The overall study design including the number of dams used to generate the experimental offspring is summarised in S1 Fig.
At term following birth (on postnatal day (PD)1), litter sizes were reduced to 8 animals to minimise the potential impact of variations in litter size on milk availability and pup growth. Pups were sexed by visual estimation of the anogenital distance and randomised to be retained (4 males and 4 females where possible) or culled by stunning followed by decapitation. Organs (brain, liver and kidney) were harvested from the excess PD1 pups and weighed. All dams had free access to both food and water during the suckling period. Total litter weight was recorded daily from PD1-14 and then every other day to PD28, at which point pups were sexed as above and weaned onto standard chow. The dams were then killed by cervical dislocation under isoflurane anaesthesia (4% isoflurane in oxygen at 2 L /min).

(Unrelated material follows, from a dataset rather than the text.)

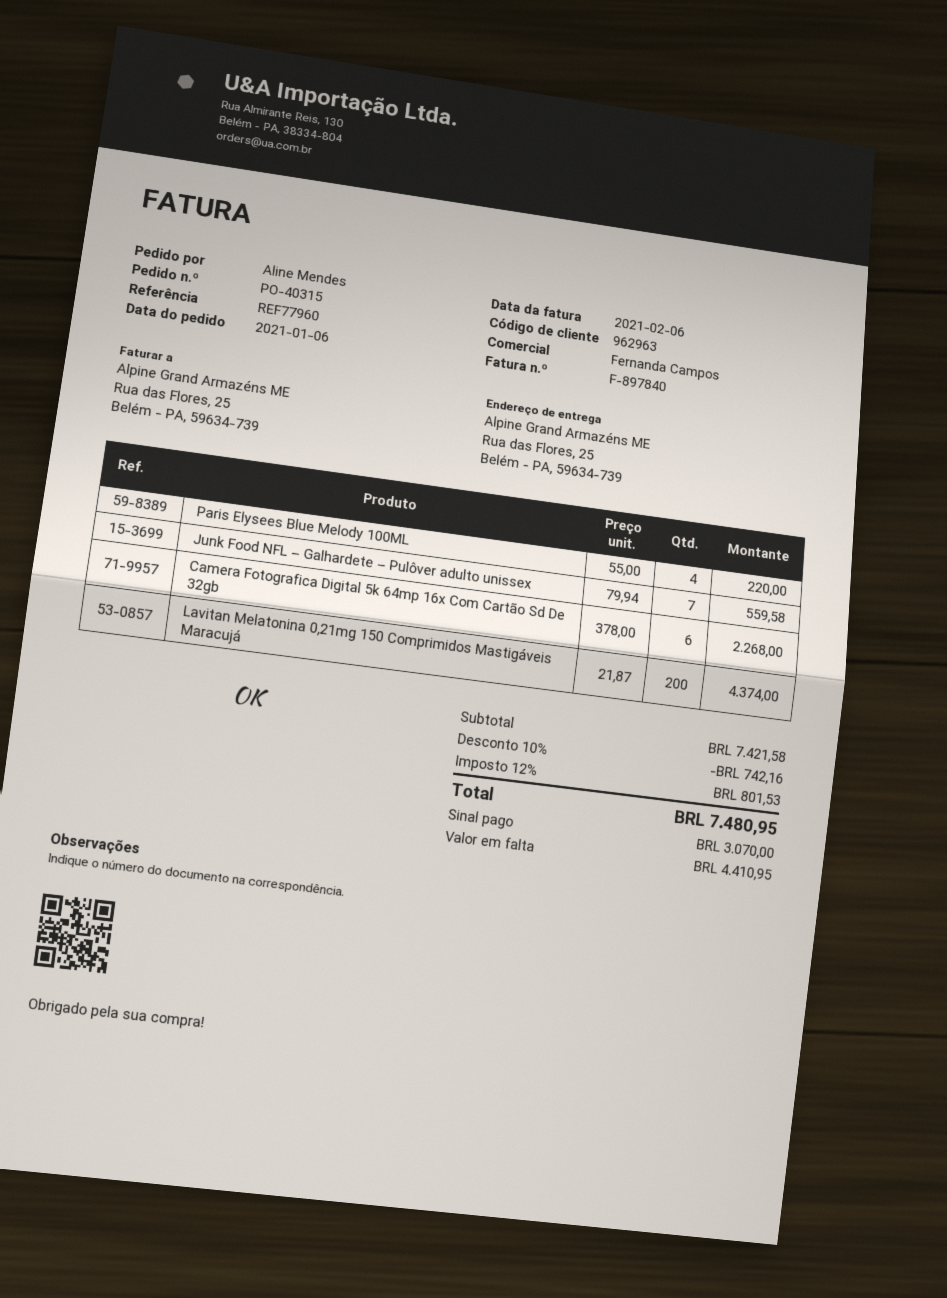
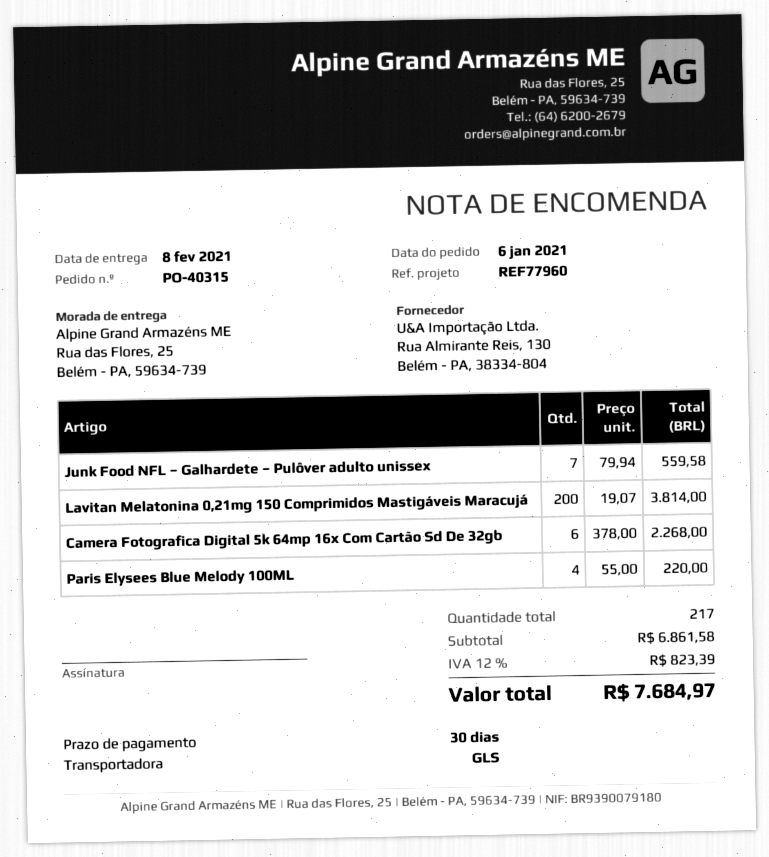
Lavitan Melatonina 0,21mg 150 Comprimidos Mastigáveis Maracujá: 200 x 21.87 = 4374.00 -> 200 x 19.07 = 3814.00
subtotal: 7421.58 -> 6861.58
discount: 10% = 742.16 -> none
tax: 12% = 801.53 -> 12% = 823.39
total: 7480.95 -> 7684.97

Individual offspring were weighed weekly from the age of 5 to 12 weeks, during which time blood pressure was recorded (weeks 5, 7 and 10 as described below) and the rat grimace scale and observation of normal behaviours (breathing rate, grooming, nest building, response to environmental stimuli) were used to identify distress or pain; animals were then used in one of the experimental procedures described below (S1 Fig).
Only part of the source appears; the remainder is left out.